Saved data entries

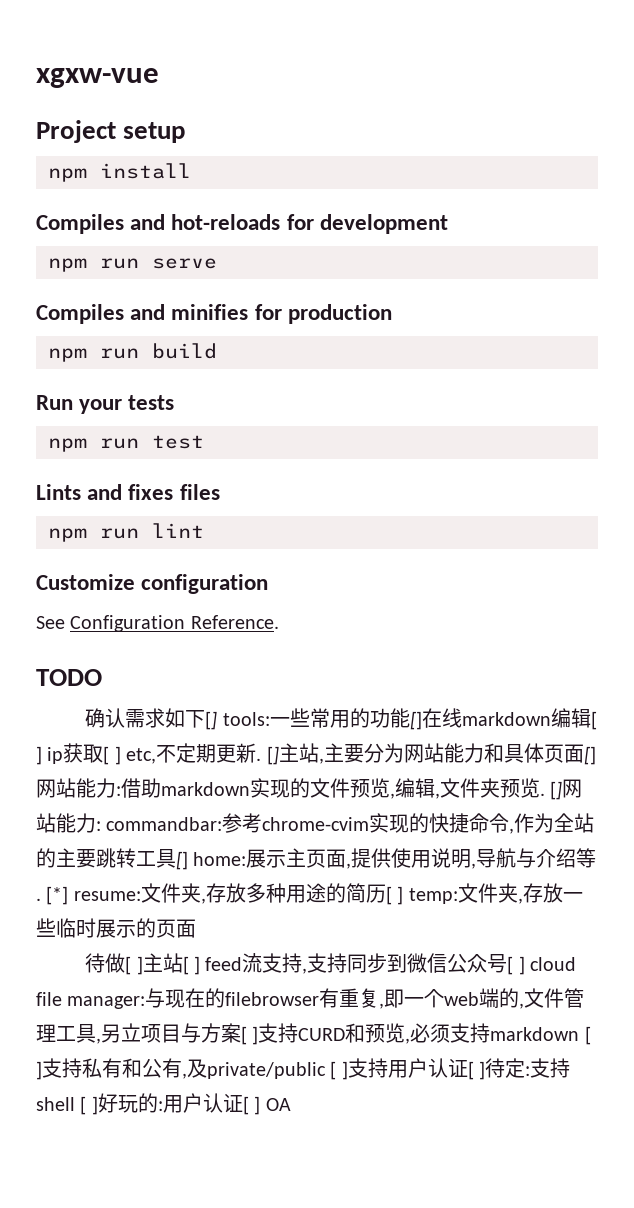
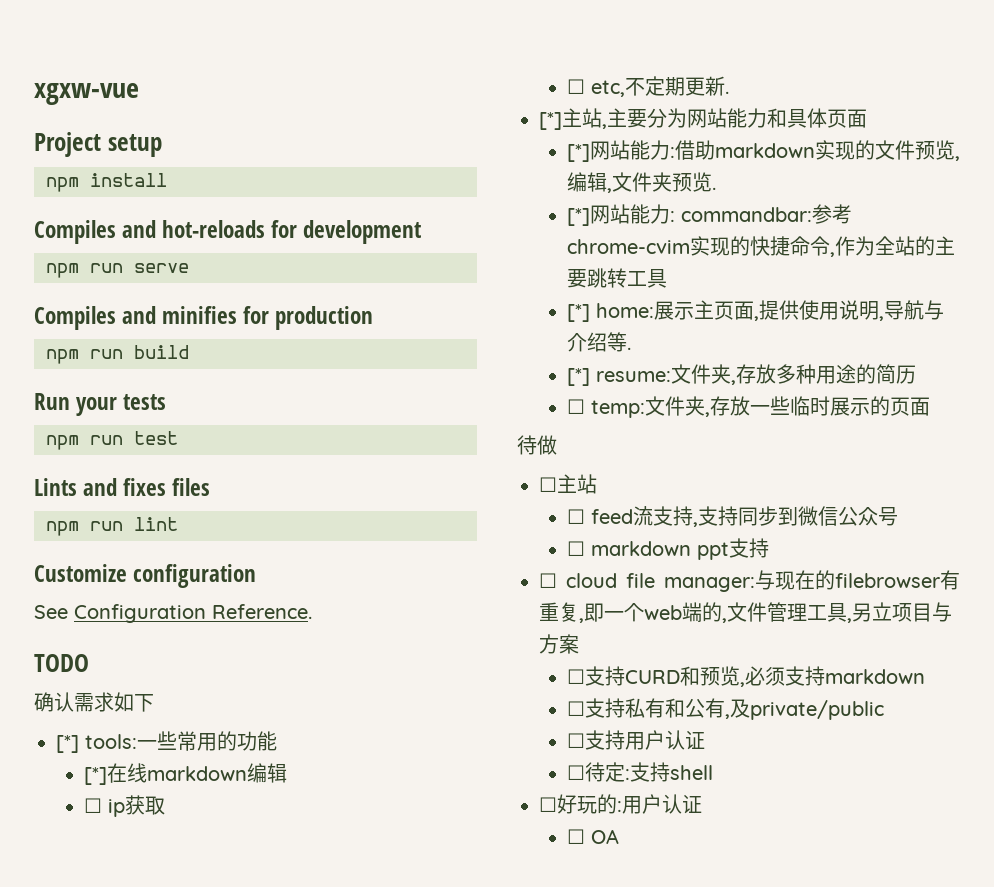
- 确认需求如下[] tools:
+ 确认需求如下
+ [*] tools:
- 一些常用的功能[]在线markdown编辑[ ] ip获取[ ] etc,不定期更新. []主站,主要分为网站能力和具体页面[]网站能力:
+ 一些常用的功能
+ [*]在线markdown编辑
+ ☐ ip获取
+ ☐ etc,不定期更新.
+ [*]主站,主要分为网站能力和具体页面
+ [*]网站能力:
- 借助markdown实现的文件预览,编辑,文件夹预览. []网站能力:
+ 借助markdown实现的文件预览,编辑,文件夹预览.
+ [*]网站能力:
- 参考chrome-cvim实现的快捷命令,作为全站的主要跳转工具[] home:
+ 参考chrome-cvim实现的快捷命令,作为全站的主要跳转工具
+ [*] home:
- 展示主页面,提供使用说明,导航与介绍等. [*] resume:
+ 展示主页面,提供使用说明,导航与介绍等.
+ [*] resume:
- 文件夹,存放多种用途的简历[ ] temp:
+ 文件夹,存放多种用途的简历
+ ☐ temp:
- 待做[ ]主站[ ] feed流支持,支持同步到微信公众号[ ] cloud file manager:与现在的filebrowser有重复,即一个web端的,文件管理工具,另立项目与方案[ ]支持CURD和预览,必须支持markdown [ ]支持私有和公有,及private/public [ ]支持用户认证[ ]待定:支持shell [ ]好玩的:用户认证[ ] OA
+ 待做
+ ☐主站
+ ☐ feed流支持,支持同步到微信公众号
+ ☐ markdown ppt支持
+ ☐ cloud file manager:与现在的filebrowser有重复,即一个web端的,文件管理工具,另立项目与方案
+ ☐支持CURD和预览,必须支持markdown
+ ☐支持私有和公有,及private/public
+ ☐支持用户认证
+ ☐待定:支持shell
+ ☐好玩的:用户认证
+ ☐ OA

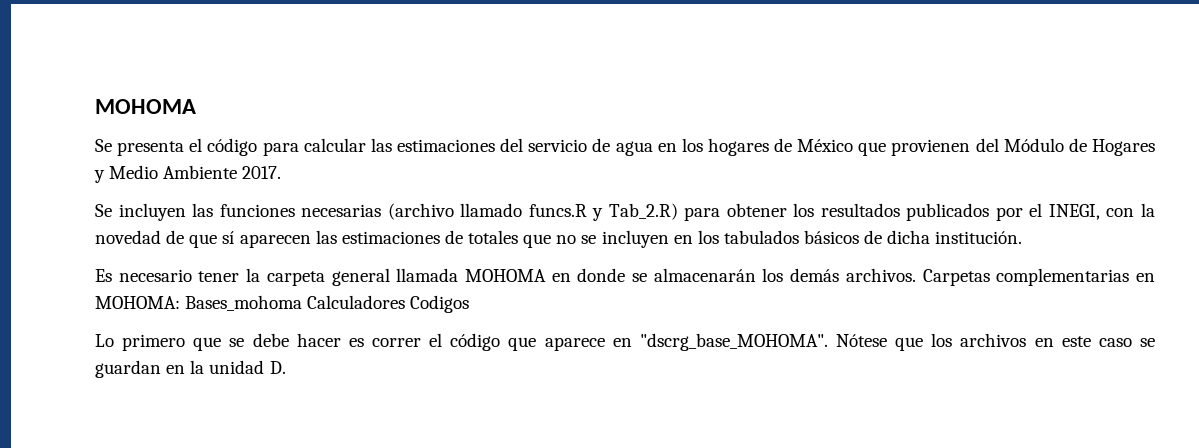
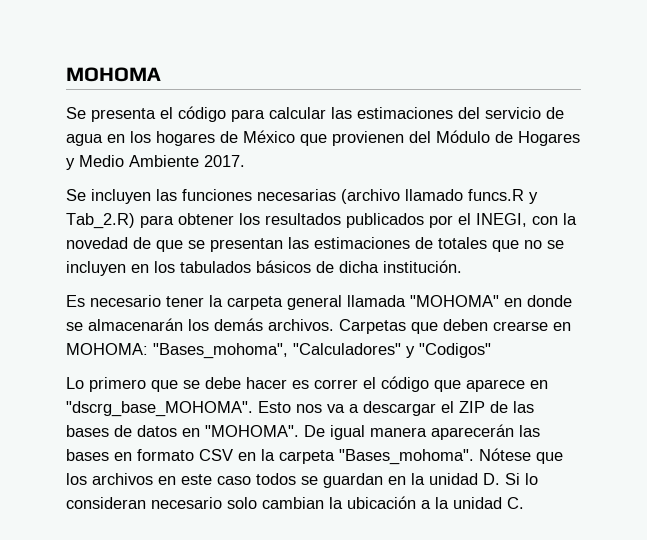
- Se incluyen las funciones necesarias (archivo llamado funcs.R y Tab_2.R) para obtener los resultados publicados por el INEGI, con la novedad de que sí aparecen las estimaciones de totales que no se incluyen en los tabulados básicos de dicha institución.
+ Se incluyen las funciones necesarias (archivo llamado funcs.R y Tab_2.R) para obtener los resultados publicados por el INEGI, con la novedad de que se presentan las estimaciones de totales que no se incluyen en los tabulados básicos de dicha institución.
- Es necesario tener la carpeta general llamada MOHOMA en donde se almacenarán los demás archivos.
+ Es necesario tener la carpeta general llamada "MOHOMA" en donde se almacenarán los demás archivos.
- Carpetas complementarias en MOHOMA: Bases_mohoma Calculadores Codigos
+ Carpetas que deben crearse en MOHOMA: "Bases_mohoma", "Calculadores" y "Codigos"
+ Esto nos va a descargar el ZIP de las bases de datos en "MOHOMA". De igual manera aparecerán las bases en formato CSV en la carpeta "Bases_mohoma".
- Nótese que los archivos en este caso se guardan en la unidad D.
+ Nótese que los archivos en este caso todos se guardan en la unidad D. Si lo consideran necesario solo cambian la ubicación a la unidad C.

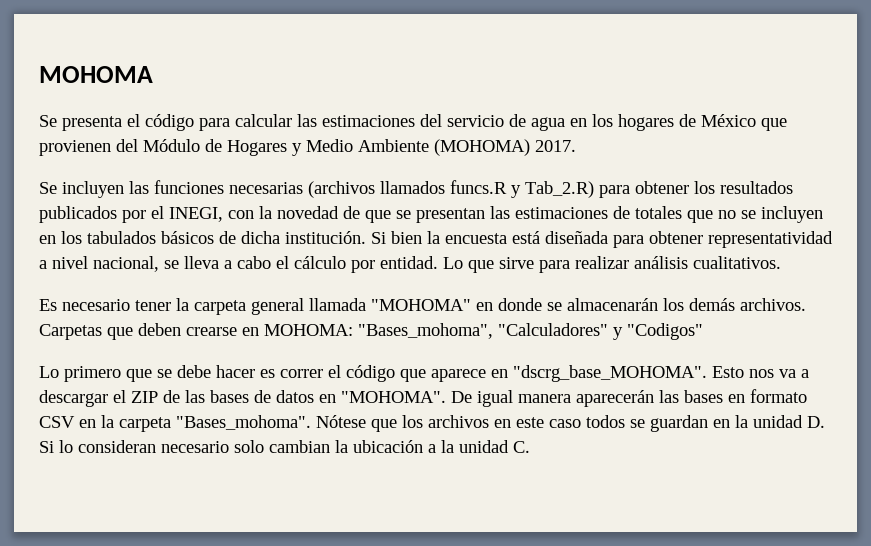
- Se presenta el código para calcular las estimaciones del servicio de agua en los hogares de México que provienen del Módulo de Hogares y Medio Ambiente 2017.
+ Se presenta el código para calcular las estimaciones del servicio de agua en los hogares de México que provienen del Módulo de Hogares y Medio Ambiente (MOHOMA) 2017.
- Se incluyen las funciones necesarias (archivo llamado funcs.R y Tab_2.R) para obtener los resultados publicados por el INEGI, con la novedad de que se presentan las estimaciones de totales que no se incluyen en los tabulados básicos de dicha institución.
+ Se incluyen las funciones necesarias (archivos llamados funcs.R y Tab_2.R) para obtener los resultados publicados por el INEGI, con la novedad de que se presentan las estimaciones de totales que no se incluyen en los tabulados básicos de dicha institución. Si bien la encuesta está diseñada para obtener representatividad a nivel nacional, se lleva a cabo el cálculo por entidad. Lo que sirve para realizar análisis cualitativos.

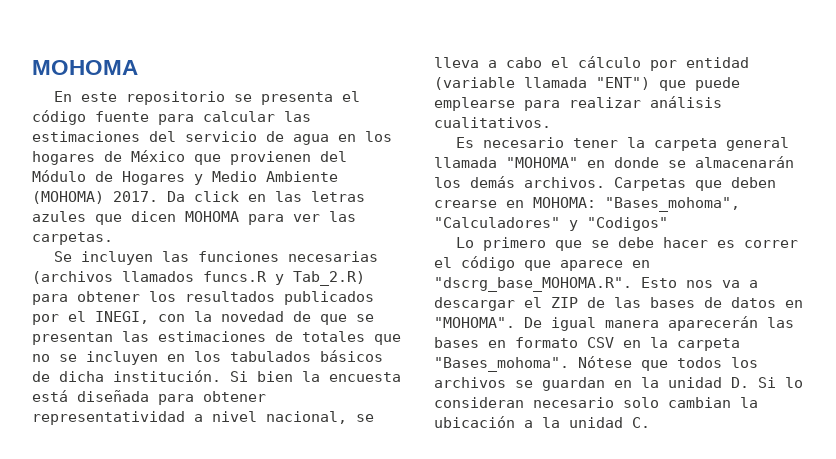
- Se presenta el código para calcular las estimaciones del servicio de agua en los hogares de México que provienen del Módulo de Hogares y Medio Ambiente (MOHOMA) 2017.
+ En este repositorio se presenta el código fuente para calcular las estimaciones del servicio de agua en los hogares de México que provienen del Módulo de Hogares y Medio Ambiente (MOHOMA) 2017. Da click en las letras azules que dicen MOHOMA para ver las carpetas.
- Si bien la encuesta está diseñada para obtener representatividad a nivel nacional, se lleva a cabo el cálculo por entidad. Lo que sirve para realizar análisis cualitativos.
+ Si bien la encuesta está diseñada para obtener representatividad a nivel nacional, se lleva a cabo el cálculo por entidad (variable llamada "ENT") que puede emplearse para realizar análisis cualitativos.
- Lo primero que se debe hacer es correr el código que aparece en "dscrg_base_MOHOMA". Esto nos va a descargar el ZIP de las bases de datos en "MOHOMA".
+ Lo primero que se debe hacer es correr el código que aparece en "dscrg_base_MOHOMA.R". Esto nos va a descargar el ZIP de las bases de datos en "MOHOMA".
- Nótese que los archivos en este caso todos se guardan en la unidad D. Si lo consideran necesario solo cambian la ubicación a la unidad C.
+ Nótese que todos los archivos se guardan en la unidad D. Si lo consideran necesario solo cambian la ubicación a la unidad C.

■ **TASK DIRECTIONS**
Restate the data above word for word. Skip every picture.

■ **EXERCISE RESULT**
- 确认需求如下[] tools:
+ 确认需求如下
+ [*] tools:
- 一些常用的功能[]在线markdown编辑[ ] ip获取[ ] etc,不定期更新. []主站,主要分为网站能力和具体页面[]网站能力:
+ 一些常用的功能
+ [*]在线markdown编辑
+ ☐ ip获取
+ ☐ etc,不定期更新.
+ [*]主站,主要分为网站能力和具体页面
+ [*]网站能力:
- 借助markdown实现的文件预览,编辑,文件夹预览. []网站能力:
+ 借助markdown实现的文件预览,编辑,文件夹预览.
+ [*]网站能力:
- 参考chrome-cvim实现的快捷命令,作为全站的主要跳转工具[] home:
+ 参考chrome-cvim实现的快捷命令,作为全站的主要跳转工具
+ [*] home:
- 展示主页面,提供使用说明,导航与介绍等. [*] resume:
+ 展示主页面,提供使用说明,导航与介绍等.
+ [*] resume:
- 文件夹,存放多种用途的简历[ ] temp:
+ 文件夹,存放多种用途的简历
+ ☐ temp:
- 待做[ ]主站[ ] feed流支持,支持同步到微信公众号[ ] cloud file manager:与现在的filebrowser有重复,即一个web端的,文件管理工具,另立项目与方案[ ]支持CURD和预览,必须支持markdown [ ]支持私有和公有,及private/public [ ]支持用户认证[ ]待定:支持shell [ ]好玩的:用户认证[ ] OA
+ 待做
+ ☐主站
+ ☐ feed流支持,支持同步到微信公众号
+ ☐ markdown ppt支持
+ ☐ cloud file manager:与现在的filebrowser有重复,即一个web端的,文件管理工具,另立项目与方案
+ ☐支持CURD和预览,必须支持markdown
+ ☐支持私有和公有,及private/public
+ ☐支持用户认证
+ ☐待定:支持shell
+ ☐好玩的:用户认证
+ ☐ OA

- Se incluyen las funciones necesarias (archivo llamado funcs.R y Tab_2.R) para obtener los resultados publicados por el INEGI, con la novedad de que sí aparecen las estimaciones de totales que no se incluyen en los tabulados básicos de dicha institución.
+ Se incluyen las funciones necesarias (archivo llamado funcs.R y Tab_2.R) para obtener los resultados publicados por el INEGI, con la novedad de que se presentan las estimaciones de totales que no se incluyen en los tabulados básicos de dicha institución.
- Es necesario tener la carpeta general llamada MOHOMA en donde se almacenarán los demás archivos.
+ Es necesario tener la carpeta general llamada "MOHOMA" en donde se almacenarán los demás archivos.
- Carpetas complementarias en MOHOMA: Bases_mohoma Calculadores Codigos
+ Carpetas que deben crearse en MOHOMA: "Bases_mohoma", "Calculadores" y "Codigos"
+ Esto nos va a descargar el ZIP de las bases de datos en "MOHOMA". De igual manera aparecerán las bases en formato CSV en la carpeta "Bases_mohoma".
- Nótese que los archivos en este caso se guardan en la unidad D.
+ Nótese que los archivos en este caso todos se guardan en la unidad D. Si lo consideran necesario solo cambian la ubicación a la unidad C.

- Se presenta el código para calcular las estimaciones del servicio de agua en los hogares de México que provienen del Módulo de Hogares y Medio Ambiente 2017.
+ Se presenta el código para calcular las estimaciones del servicio de agua en los hogares de México que provienen del Módulo de Hogares y Medio Ambiente (MOHOMA) 2017.
- Se incluyen las funciones necesarias (archivo llamado funcs.R y Tab_2.R) para obtener los resultados publicados por el INEGI, con la novedad de que se presentan las estimaciones de totales que no se incluyen en los tabulados básicos de dicha institución.
+ Se incluyen las funciones necesarias (archivos llamados funcs.R y Tab_2.R) para obtener los resultados publicados por el INEGI, con la novedad de que se presentan las estimaciones de totales que no se incluyen en los tabulados básicos de dicha institución. Si bien la encuesta está diseñada para obtener representatividad a nivel nacional, se lleva a cabo el cálculo por entidad. Lo que sirve para realizar análisis cualitativos.

- Se presenta el código para calcular las estimaciones del servicio de agua en los hogares de México que provienen del Módulo de Hogares y Medio Ambiente (MOHOMA) 2017.
+ En este repositorio se presenta el código fuente para calcular las estimaciones del servicio de agua en los hogares de México que provienen del Módulo de Hogares y Medio Ambiente (MOHOMA) 2017. Da click en las letras azules que dicen MOHOMA para ver las carpetas.
- Si bien la encuesta está diseñada para obtener representatividad a nivel nacional, se lleva a cabo el cálculo por entidad. Lo que sirve para realizar análisis cualitativos.
+ Si bien la encuesta está diseñada para obtener representatividad a nivel nacional, se lleva a cabo el cálculo por entidad (variable llamada "ENT") que puede emplearse para realizar análisis cualitativos.
- Lo primero que se debe hacer es correr el código que aparece en "dscrg_base_MOHOMA". Esto nos va a descargar el ZIP de las bases de datos en "MOHOMA".
+ Lo primero que se debe hacer es correr el código que aparece en "dscrg_base_MOHOMA.R". Esto nos va a descargar el ZIP de las bases de datos en "MOHOMA".
- Nótese que los archivos en este caso todos se guardan en la unidad D. Si lo consideran necesario solo cambian la ubicación a la unidad C.
+ Nótese que todos los archivos se guardan en la unidad D. Si lo consideran necesario solo cambian la ubicación a la unidad C.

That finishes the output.